Configuration.twiki

---+ Configuring Apache Atlas - Application Properties

All configuration in Atlas uses java properties style configuration. The main configuration file is atlas-application.properties which is in the *conf* dir at the deployed location. It consists of the following sections:


---++ Graph Configs

---+++ Graph persistence engine

This section sets up the graph db - titan - to use a persistence engine. Please refer to
<a href="http://s3.thinkaurelius.com/docs/titan/0.5.4/titan-config-ref.html">link</a> for more
details. The example below uses BerkeleyDBJE.

<verbatim>
atlas.graph.storage.backend=berkeleyje
atlas.graph.storage.directory=data/berkley
</verbatim>

---++++ Graph persistence engine - Hbase

Basic configuration

<verbatim>
atlas.graph.storage.backend=hbase
#For standalone mode , specify localhost
#for distributed mode, specify zookeeper quorum here - For more information refer http://s3.thinkaurelius.com/docs/titan/current/hbase.html#_remote_server_mode_2
atlas.graph.storage.hostname=<ZooKeeper Quorum>
</verbatim>

HBASE_CONF_DIR environment variable needs to be set to point to the Hbase client configuration directory which is added to classpath when Atlas starts up.
hbase-site.xml needs to have the following properties set according to the cluster setup
<verbatim>
#Set below to /hbase-secure if the Hbase server is setup in secure mode
zookeeper.znode.parent=/hbase-unsecure
</verbatim>

Advanced configuration

# If you are planning to use any of the configs mentioned below, they need to be prefixed with "atlas.graph." to take effect in ATLAS
Refer http://s3.thinkaurelius.com/docs/titan/0.5.4/titan-config-ref.html#_storage_hbase

Permissions

When Atlas is configured with HBase as the storage backend the graph db (titan) needs sufficient user permissions to be able to create and access an HBase table.  In a secure cluster it may be necessary to grant permissions to the 'atlas' user for the 'titan' table.

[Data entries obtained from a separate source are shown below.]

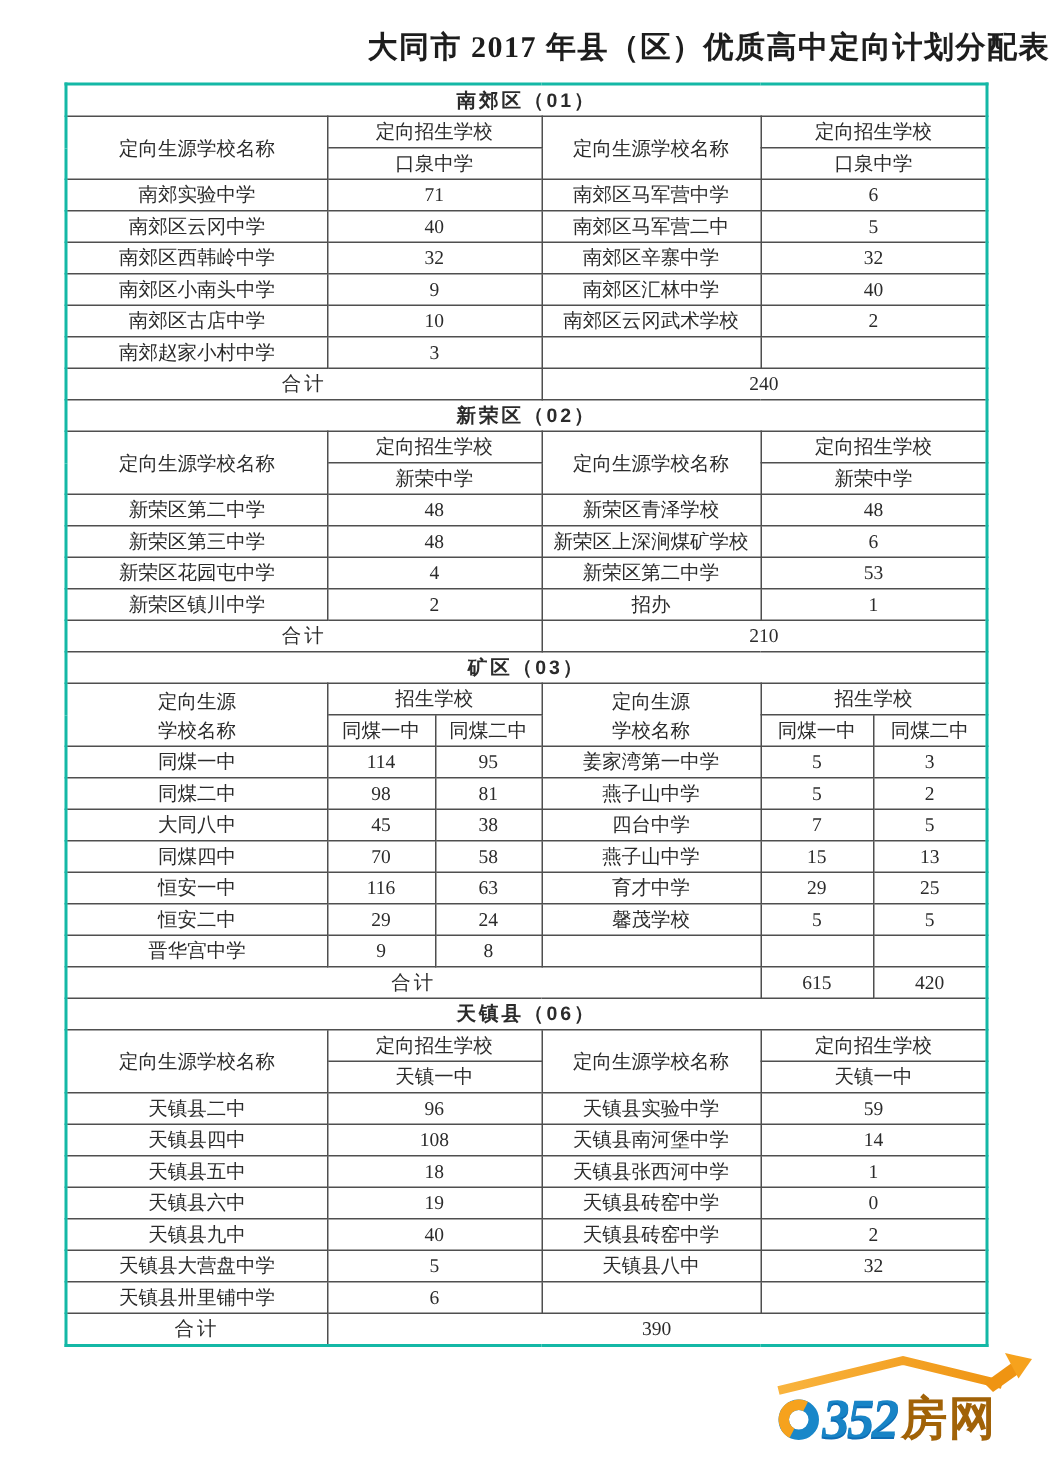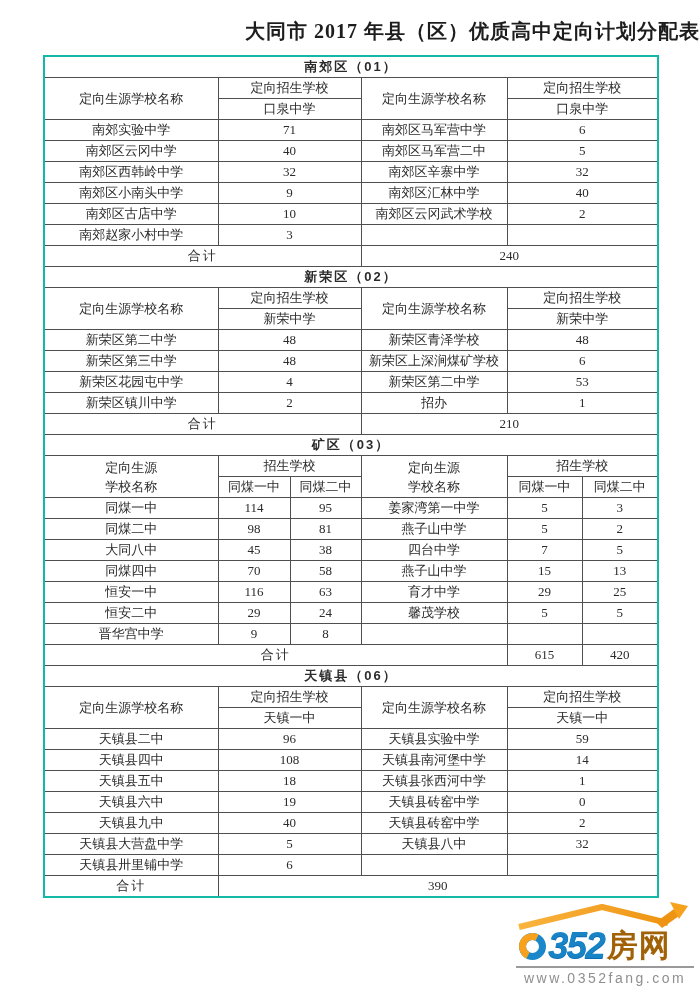--- a/index.html
+++ b/index.html
@@ -55,7 +55,7 @@
   .logo .digits{
     font-size:37px;font-weight:bold;font-style:italic;
     color:#1884c6;letter-spacing:-2px;margin-left:2px;
-    font-family:Liberation Sans, sans-serif;
+    font-family:Liberation Serif, serif;
     text-shadow:0 1px 0 #0d6cb4;
   }
   .logo .suffix{

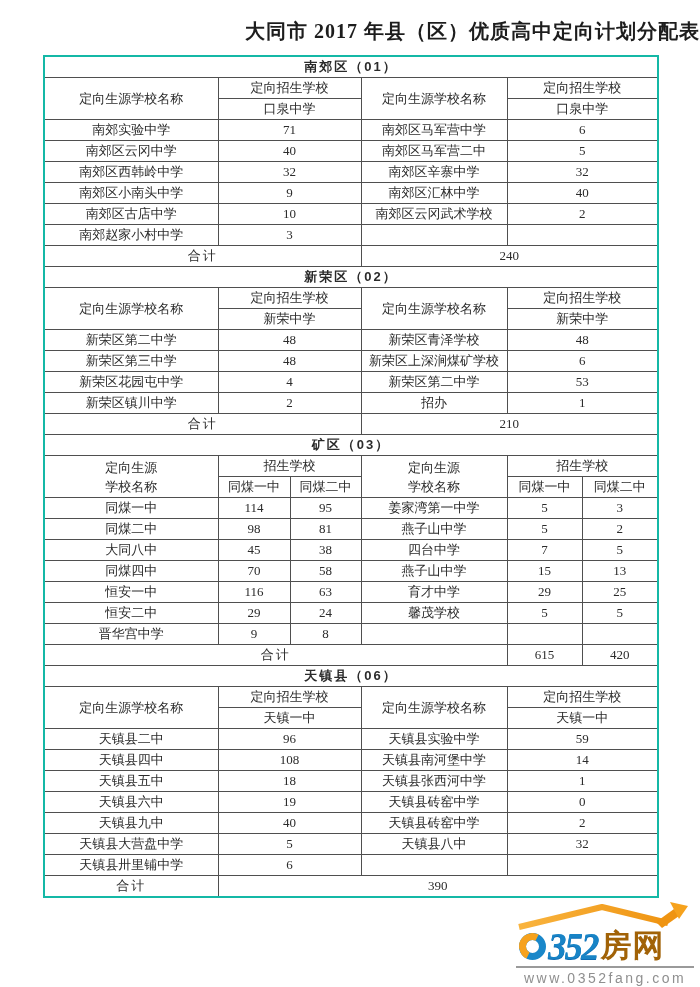--- a/index.html
+++ b/index.html
@@ -340,7 +340,6 @@
     <span class="digits">352</span>
     <span class="suffix">房网</span>
   </div>
-  <div class="url-line">www.0352fang.com</div>
 </div>
 
 </body></html>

With Ranger, a policy can be configured for 'titan'.

Without Ranger, HBase shell can be used to set the permissions.

<verbatim>
   su hbase
   kinit -k -t <hbase keytab> <hbase principal>
   echo "grant 'atlas', 'RWXCA', 'titan'" | hbase shell
</verbatim>

Note that HBase is included in the distribution so that a standalone instance of HBase can be started as the default
storage backend for the graph repository.

---+++ Graph Search Index
This section sets up the graph db - titan - to use an search indexing system. The example
configuration below sets up to use an embedded Elastic search indexing system.

<verbatim>
atlas.graph.index.search.backend=elasticsearch
atlas.graph.index.search.directory=data/es
atlas.graph.index.search.elasticsearch.client-only=false
atlas.graph.index.search.elasticsearch.local-mode=true
atlas.graph.index.search.elasticsearch.create.sleep=2000
</verbatim>

---++++ Graph Search Index - Solr
Please note that Solr installation in Cloud mode is a prerequisite before configuring Solr as the search indexing backend. Refer InstallationSteps section for Solr installation/configuration.

<verbatim>
 atlas.graph.index.search.backend=solr5
 atlas.graph.index.search.solr.mode=cloud
 atlas.graph.index.search.solr.zookeeper-url=<the ZK quorum setup for solr as comma separated value> eg: 10.1.6.4:2181,10.1.6.5:2181
</verbatim>

---+++ Choosing between Persistence and Indexing Backends

Refer http://s3.thinkaurelius.com/docs/titan/0.5.4/bdb.html and http://s3.thinkaurelius.com/docs/titan/0.5.4/hbase.html for choosing between the persistence backends.
BerkeleyDB is suitable for smaller data sets in the range of upto 10 million vertices with ACID gurantees.
HBase on the other hand doesnt provide ACID guarantees but is able to scale for larger graphs. HBase also provides HA inherently.

---+++ Choosing between Persistence Backends

Refer http://s3.thinkaurelius.com/docs/titan/0.5.4/bdb.html and http://s3.thinkaurelius.com/docs/titan/0.5.4/hbase.html for choosing between the persistence backends.
BerkeleyDB is suitable for smaller data sets in the range of upto 10 million vertices with ACID gurantees.
HBase on the other hand doesnt provide ACID guarantees but is able to scale for larger graphs. HBase also provides HA inherently.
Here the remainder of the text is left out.